Di antara stasiun TV yang tetap menyiarkan infotainment pada saat weekend, manakah yang terhitung paling getol menayangkannya? RCTI, SCTV, dan Trans TV tercatat menayangkan 4 program infotainment dalam sehari. Rekor durasi terbanyak dipegang oleh RCTI dan SCTV, yang sama-sama mengalokasikan 2.5 jam untuk infotainment dengan persentase sebesar 10.87 (RCTI) dan 11.90 (SCTV). Hasil ini tak berbeda dengan porsi infotainment di Trans TV sebesar 10.87 % di saat weekend. Persentase program infotainment paling sedikit dimiliki oleh Metro TV—cukup 4.17 % saja untuk dua program infotainmentnya, The Red Collection dan Hollywood Highlights yang masing-masing berdurasi 30 menit.
Guna memahami lebih jelas perbedaan persentase penayangan infotainment antara hari-hari biasa dan akhir pekan, mari kita cermati tabel berikut ini.

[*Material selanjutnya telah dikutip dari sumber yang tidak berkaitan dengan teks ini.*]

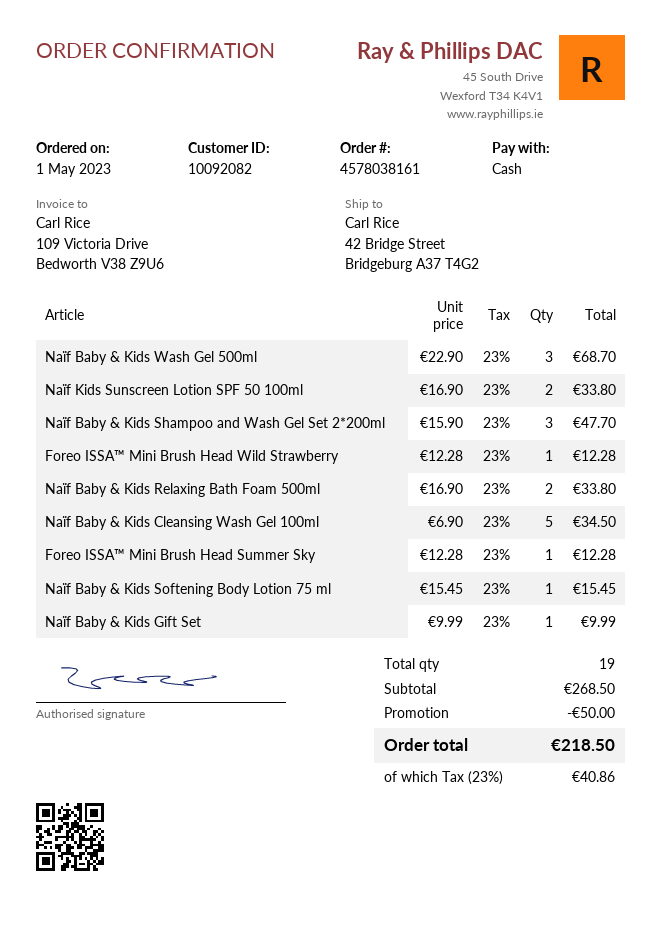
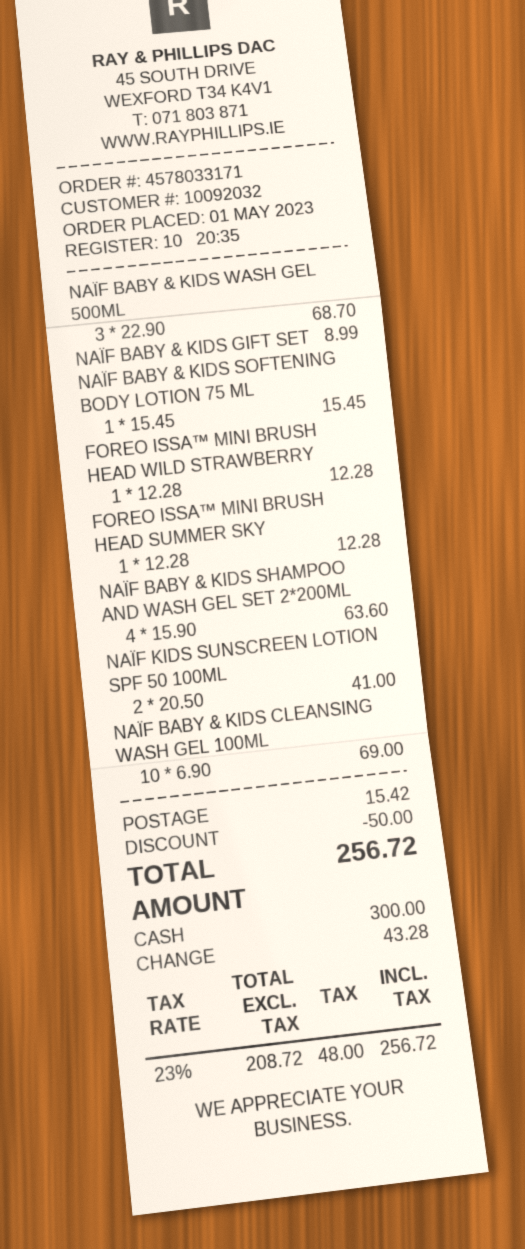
order number: 4578038161 -> 4578033171
customer number: 10092082 -> 10092032
Naïf Kids Sunscreen Lotion SPF 50 100ml: 2 x 16.90 = 33.80 -> 2 x 20.50 = 41.00
Naïf Baby & Kids Shampoo and Wash Gel Set 2*200ml: 3 x 15.90 = 47.70 -> 4 x 15.90 = 63.60
Naïf Baby & Kids Relaxing Bath Foam 500ml: 2 x 16.90 = 33.80 -> none
Naïf Baby & Kids Cleansing Wash Gel 100ml: 5 x 6.90 = 34.50 -> 10 x 6.90 = 69.00
Naïf Baby & Kids Gift Set: 1 x 9.99 = 9.99 -> 1 x 8.99 = 8.99
shipping: none -> 15.42
tax: 23% = 40.86 -> 23% = 48.00
total: 218.50 -> 256.72

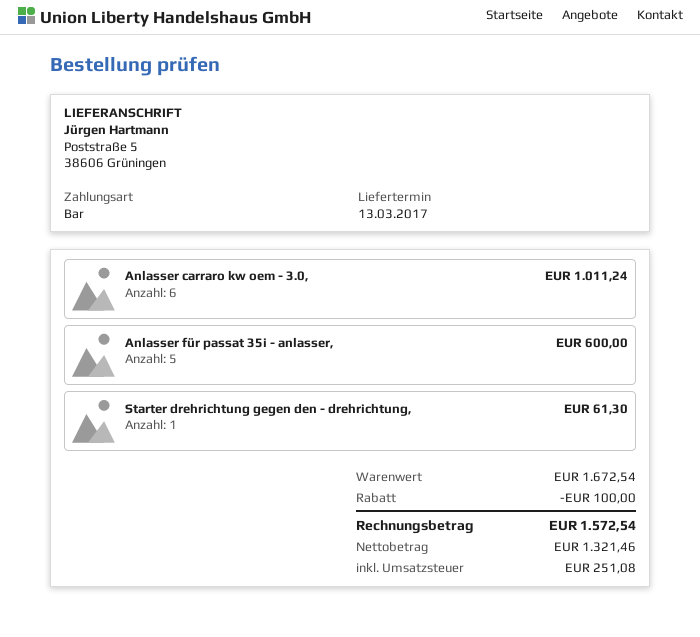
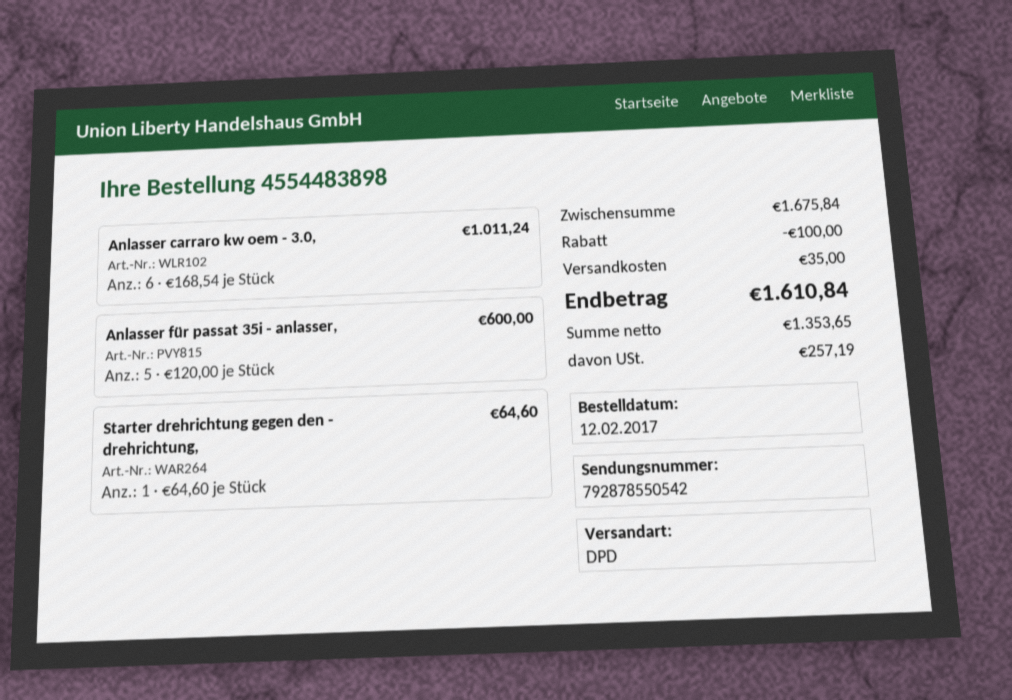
Starter drehrichtung gegen den - drehrichtung,: 1 for 61.30 -> 1 for 64.60
subtotal: 1672.54 -> 1675.84
shipping: none -> 35.00
net: 1321.46 -> 1353.65
tax: 251.08 -> 257.19
total: 1572.54 -> 1610.84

Tabel 3. Perbandingan Persentase Program Infotainment di TV Indonesia
(weekdays vs. weekend)

No
Stasiun TV
Persentase Program Infotainment
Weekdays
Weekend
1
TVRI
0
0
2
TPI
7.32
4.35
3
RCTI
7.32
10.87
4
SCTV
9.30
11.90
5
AnTV
9.75
4.88
6
Indosiar
5
0
7
Metro TV
4.17
4.17
8
Trans TV
9.76
10.87
9
Global TV
2.44
4.88
10
Trans 7
4.88
6.38
11
LaTV
4.88
0

Tabel perbandingan ini memperlihatkan tiga kelompok stasiun televisi. Kelompok pertama mengurangi sajian infotainment pada saat weekend, terdiri dari TPI dan AnTV. Kelompok kedua menambah sajian infotainment pada saat weekend, yaitu RCTI, SCTV, Trans TV, Global TV, dan Trans 7. Kelompok ketiga menghapuskan sama sekali sajian infotainment pada saat weekend, yaitu Indosiar dan LaTV. Persentase Metro TV tidak berubah. TVRI juga tetap konsisten tak menyiarkan infotainment.
Pemetaan ini memperlihatkan, infotainment merupakan bagian dari sajian utama televisi—walaupun persentasenya berbeda-beda. Temuan ini dengan demikian menegaskan dua hal: pertama, bahwa televisi kita memang punya karakter sebagai ajang gosip. Kedua, bahwa kehidupan para artis ternyata (diposisikan) memang segala-galanya. Sebagaimana ditegaskan oleh Haryanto (2005), “... para pengelola acara infotainment ini hendak mengatakan bahwa para artis dan kehidupannya adalah yang paling penting sehingga kita—para pemirsa—harus memerhatikan setiap detail kehidupan sang artis” (h. 5). Pemetaan ini memperlihatkan, infotainment dikemas dalam beberapa bentuk dan disiarkan berulang-ulang, sehingga dikesankan sebagai program penting yang tak boleh dilewatkan pemirsa. Tapi, sungguhkah demikian? Betulkah pemirsa tak dapat hidup tanpa infotainment? Pertanyaan ini menghantarkan kita pada diskusi seputar istilah infotainment yang mengundang perdebatan konseptual di antara para pengamat media.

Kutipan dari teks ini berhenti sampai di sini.